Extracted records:
- Opening Delimiter -
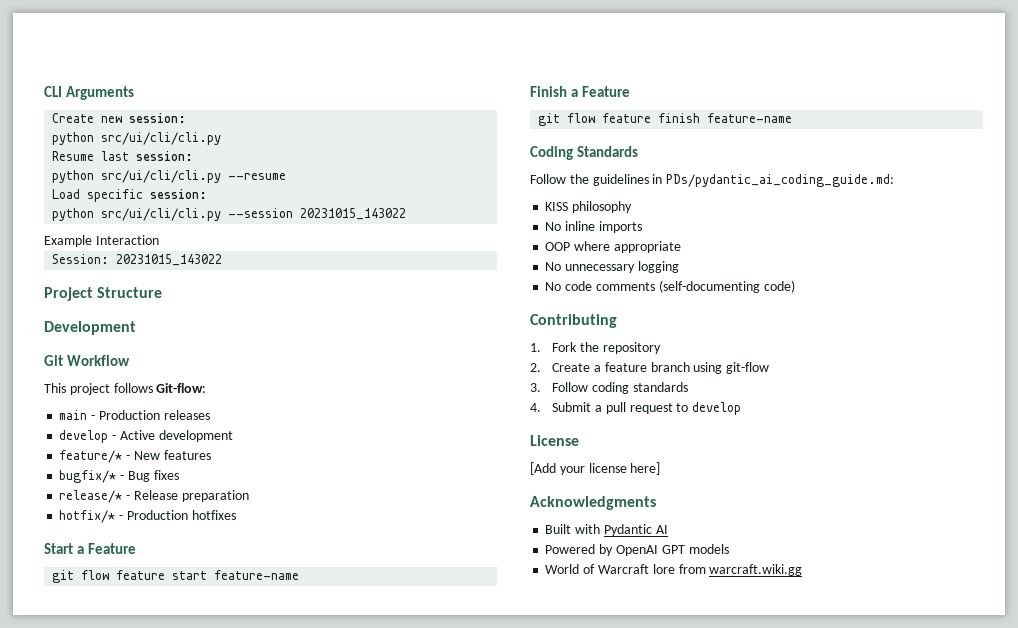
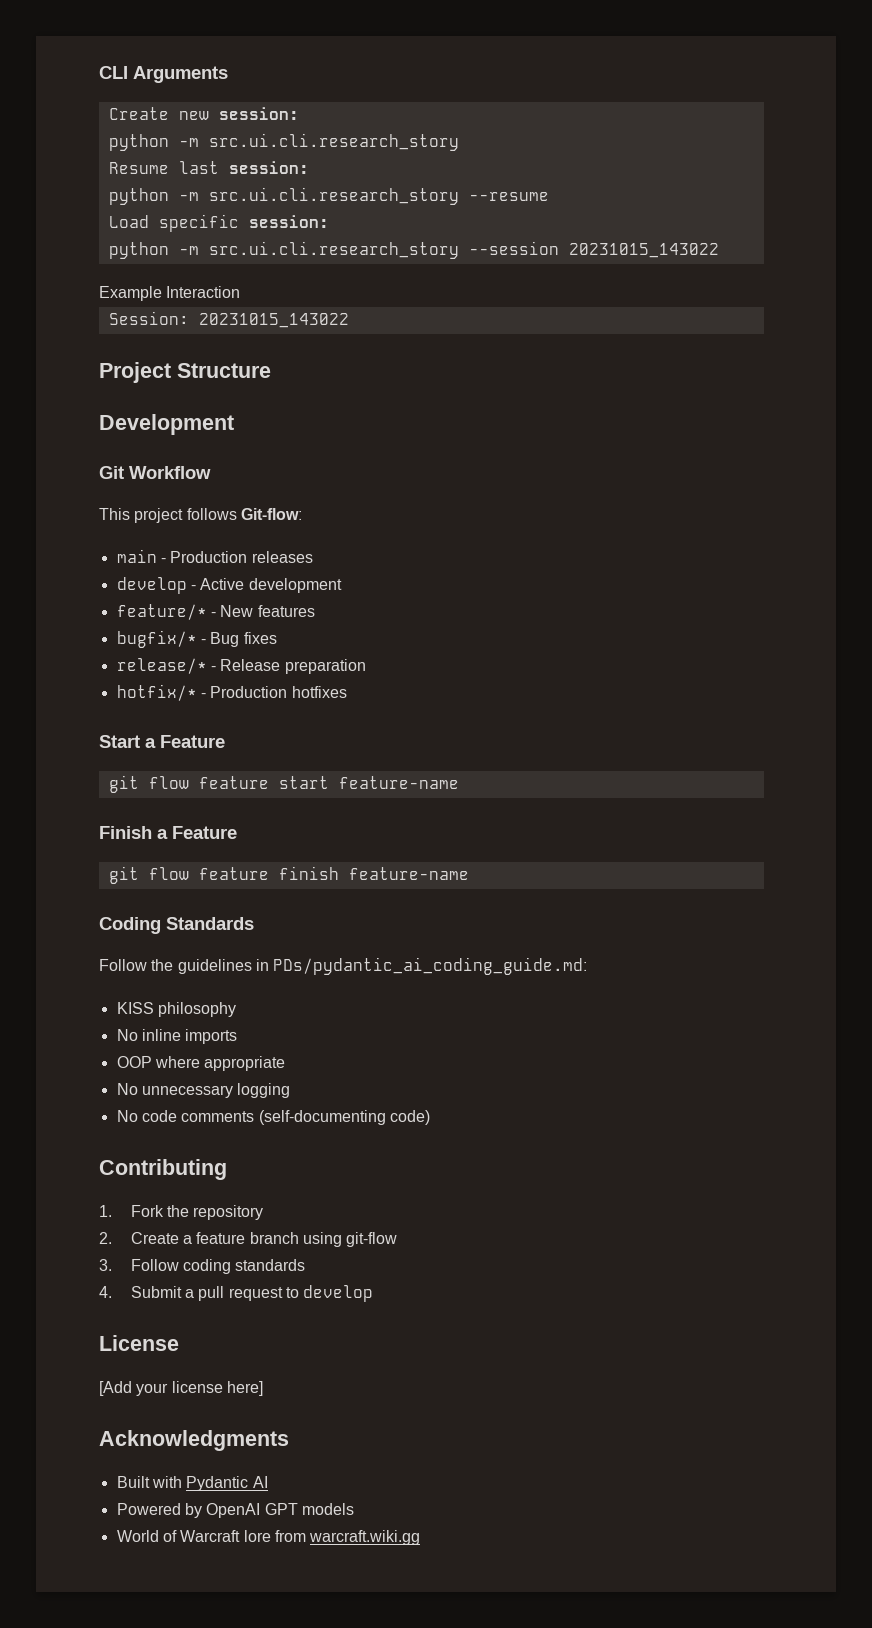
  Create new session:
- python src/ui/cli/cli.py
+ python -m src.ui.cli.research_story
- python src/ui/cli/cli.py --resume
+ python -m src.ui.cli.research_story --resume
- python src/ui/cli/cli.py --session 20231015_143022
+ python -m src.ui.cli.research_story --session 20231015_143022

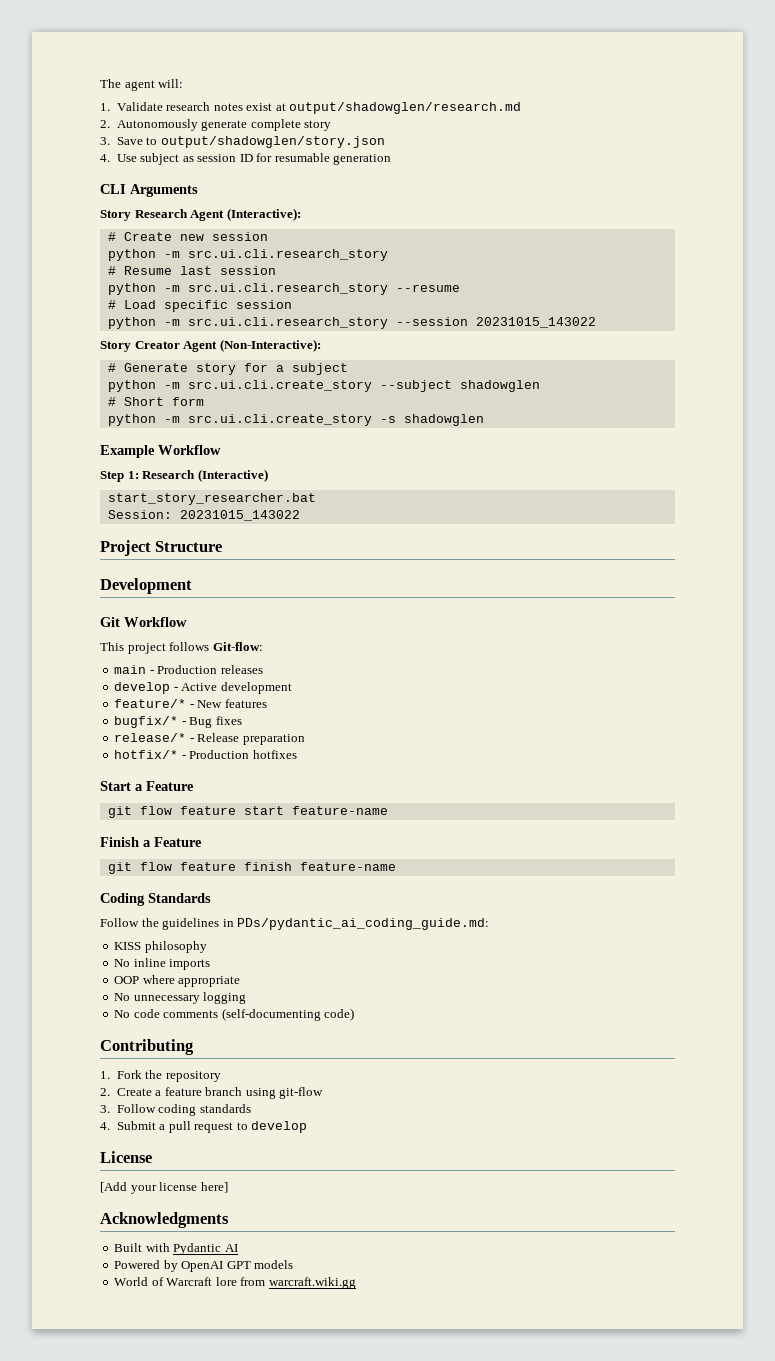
+ The agent will:
+ 1. Validate research notes exist at output/shadowglen/research.md
+ 2. Autonomously generate complete story
+ 3. Save to output/shadowglen/story.json
+ 4. Use subject as session ID for resumable generation
  CLI Arguments
- Create new session:
+ Story Research Agent (Interactive):
+ # Create new session
- Resume last session:
+ # Resume last session
- Load specific session:
+ # Load specific session
- Example Interaction
+ Story Creator Agent (Non-Interactive):
+ # Generate story for a subject
+ python -m src.ui.cli.create_story --subject shadowglen
+ # Short form
+ python -m src.ui.cli.create_story -s shadowglen
+ Example Workflow
+ Step 1: Research (Interactive)
+ start_story_researcher.bat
- Closing Delimiter -
### Work order
The lines above that hold the word "last" should be found and copied out.

### Reply
- Resume last session:
+ # Resume last session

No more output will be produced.